GithubHelp home page GithubHelp logo

ds-vis-change_over_time-readme-nyc-career-ds-102218's Introduction

Temporal Composition and Comparisons

Objectives

  • Use and customize simple and multi-series line plots to show change over time
  • Identify the use cases for stacked area charts
  • Build, customize and output stakced area charts with matplotlib

Background

Out of all the data visualizations you see in newspapers, textbooks, and annual reports, like the graphs showing a country’s GDP growth trends or charts capturing a company’s sales growth over time would be high up on the list. Essentially, these are visualizations that track time series data i.e. the performance of an indicator over a period of time , also known as temporal visualizations.

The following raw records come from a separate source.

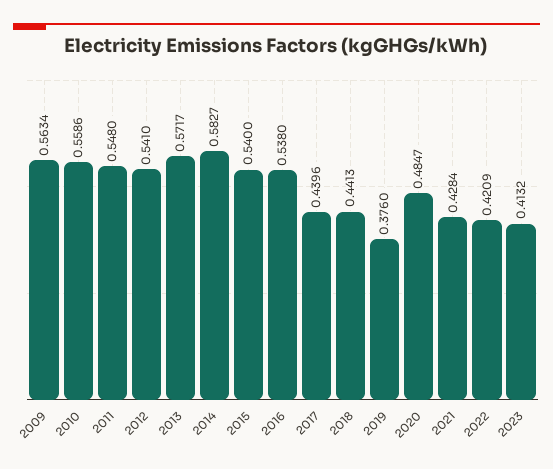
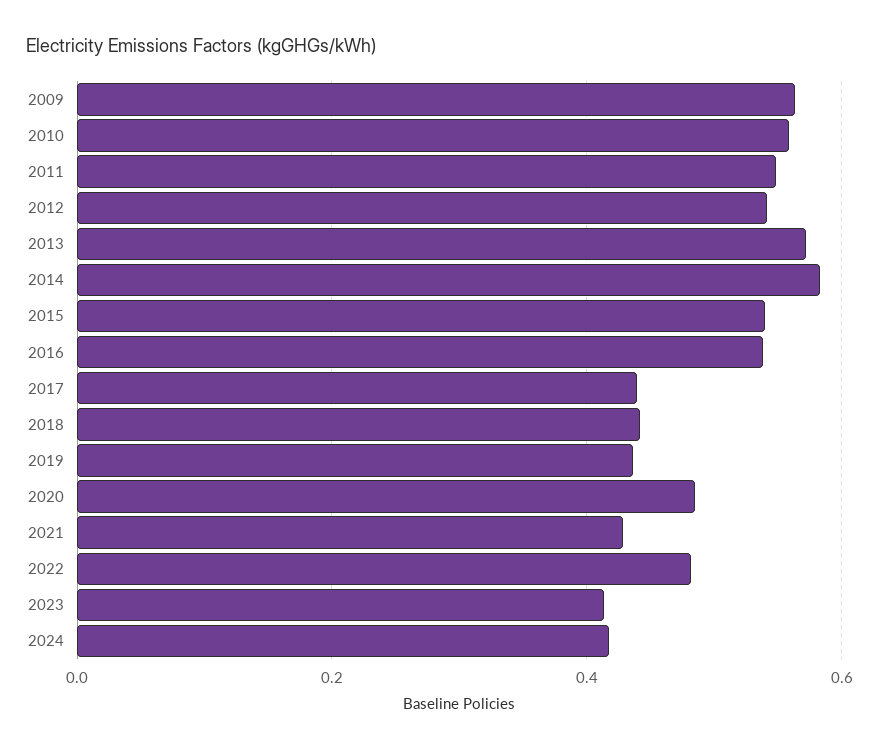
2019: 0.376 -> 0.44
2022: 0.4209 -> 0.48
2024: none -> 0.42

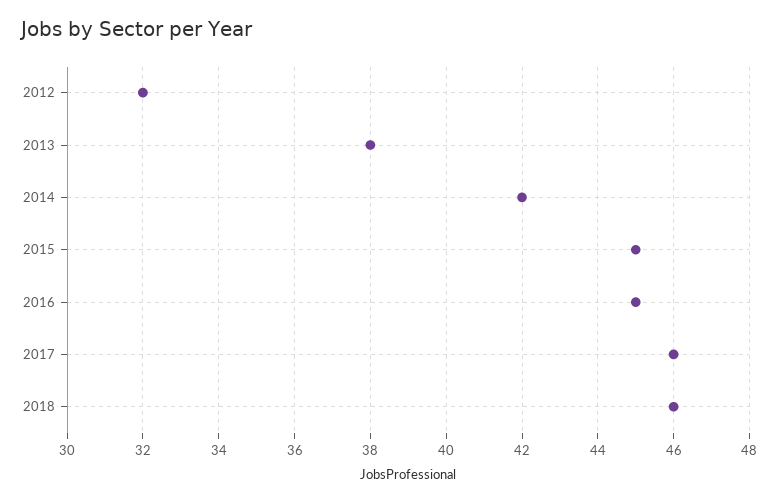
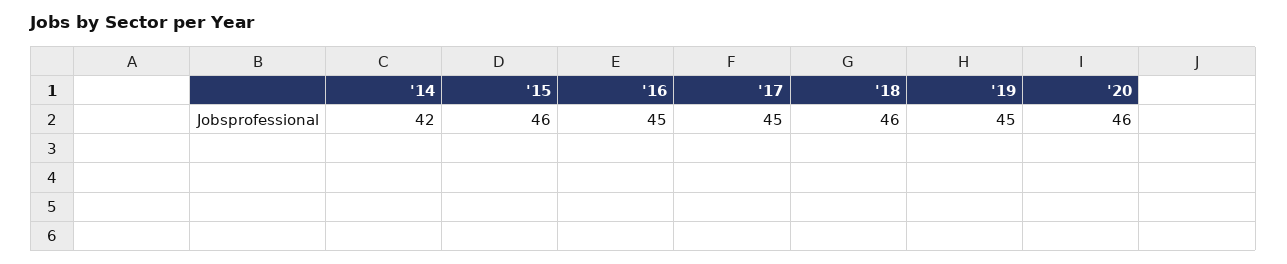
2012: 32 -> none
2013: 38 -> none
2015: 45 -> 46
2017: 46 -> 45
'19: none -> 45
'20: none -> 46

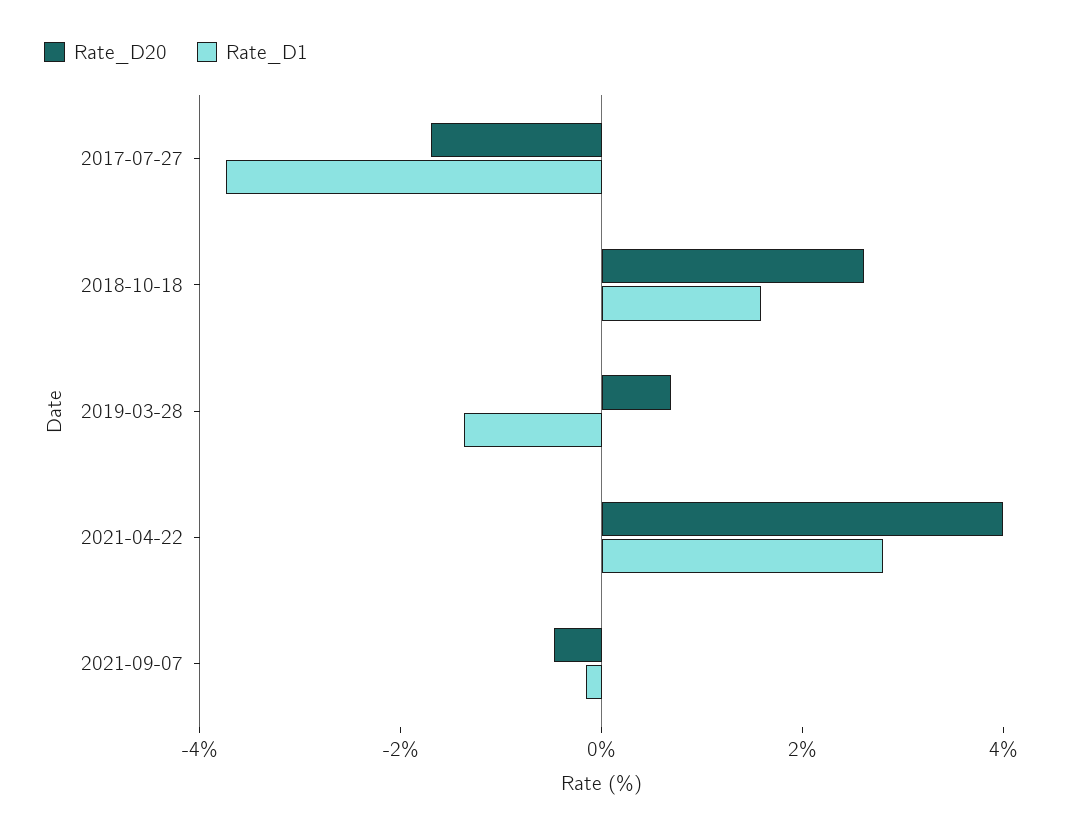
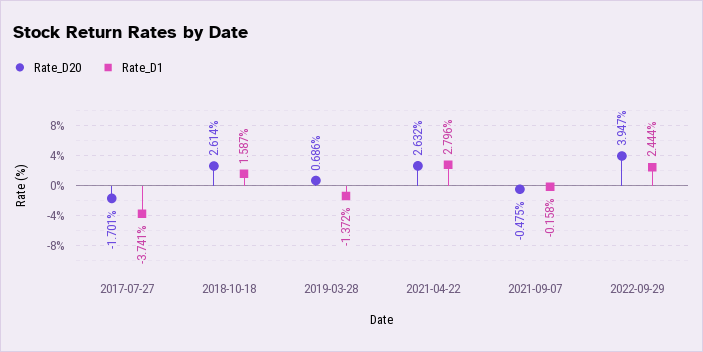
Rate_D20, 2021-04-22: 4 -> 2.632
Rate_D20, 2022-09-29: none -> 3.947
Rate_D1, 2022-09-29: none -> 2.444

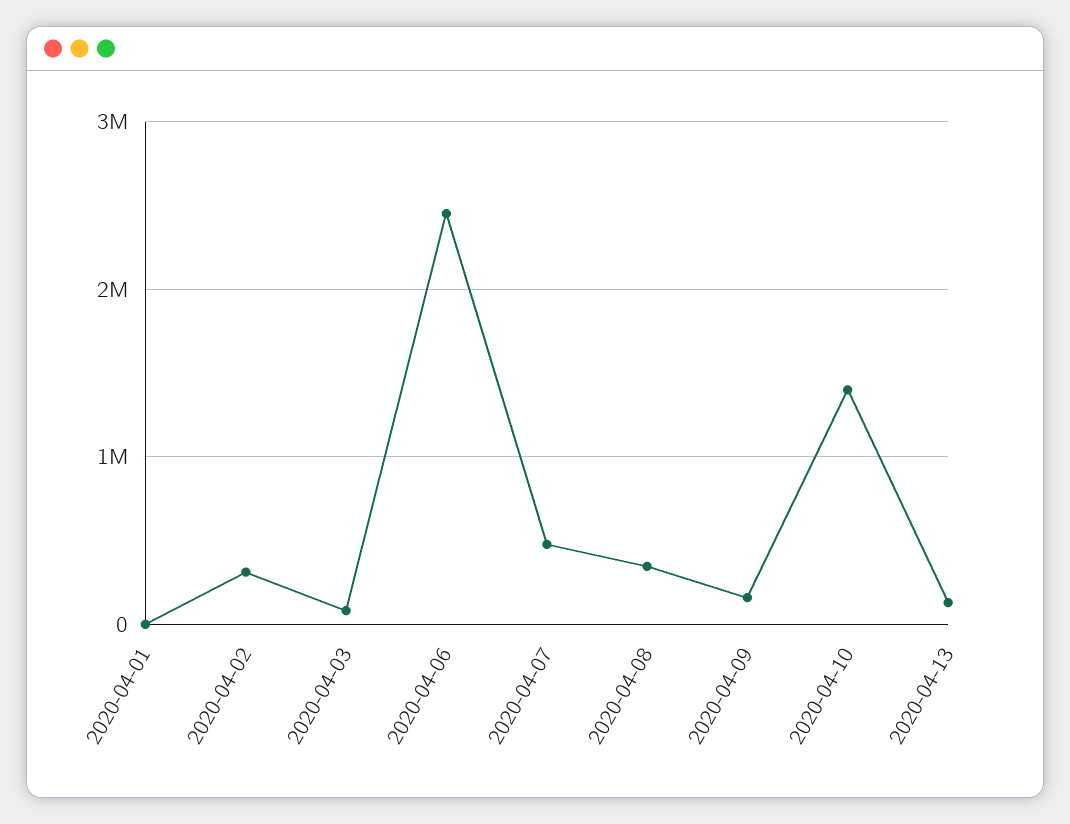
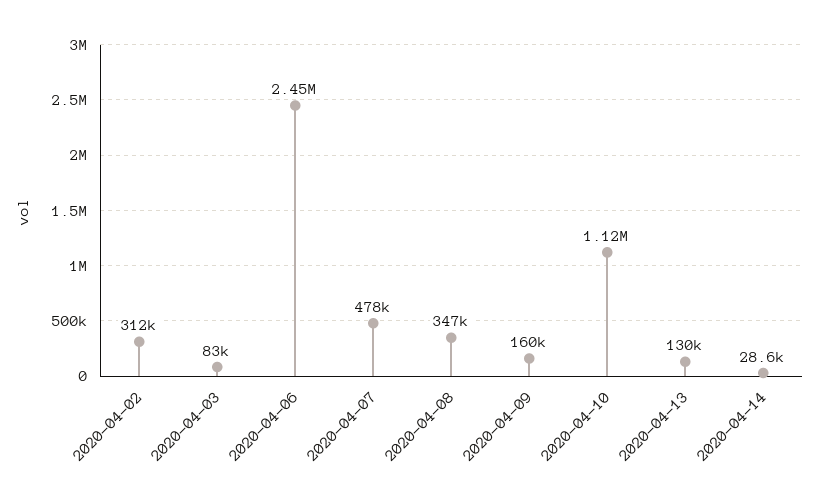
2020-04-01: 0 -> none
2020-04-10: 1400000 -> 1120000
2020-04-14: none -> 28600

Temporal visualizations are one of the simplest, quickest ways to represent important time series data. In this lesson, we shall look into some handy temporal visualization techniques for time series data. We have already seen barplots in detail which can be used for visualizing temporal data. However, the fixed width/length of barplots may not be suitable for inspecting trends over long periods of time and high resolution data (change over minutes/seconds). Instead we would use line plots and stacked area charts.

Line Graphs

We have already looked at line plots briefly with .plot() method. Here we shall look into these in a bit more detail. A line graph is the simplest way to represent temporal data. It is intuitive, easy to create, and helps the viewer get a quick sense of how something has changed over time.

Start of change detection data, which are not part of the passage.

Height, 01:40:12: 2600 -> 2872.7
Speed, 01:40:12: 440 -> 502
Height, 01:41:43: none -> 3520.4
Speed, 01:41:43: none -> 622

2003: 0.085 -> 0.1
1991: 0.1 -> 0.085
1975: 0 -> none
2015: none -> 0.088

A line graph uses points connected by lines (trend lines) to show how a dependent variable and independent variable changed i.e. how a company's profit (dependant) changes over time (independant). An independent variable like time remains unaffected by other parameters, whereas the dependent variable like profit value depends on how the independent variable changes.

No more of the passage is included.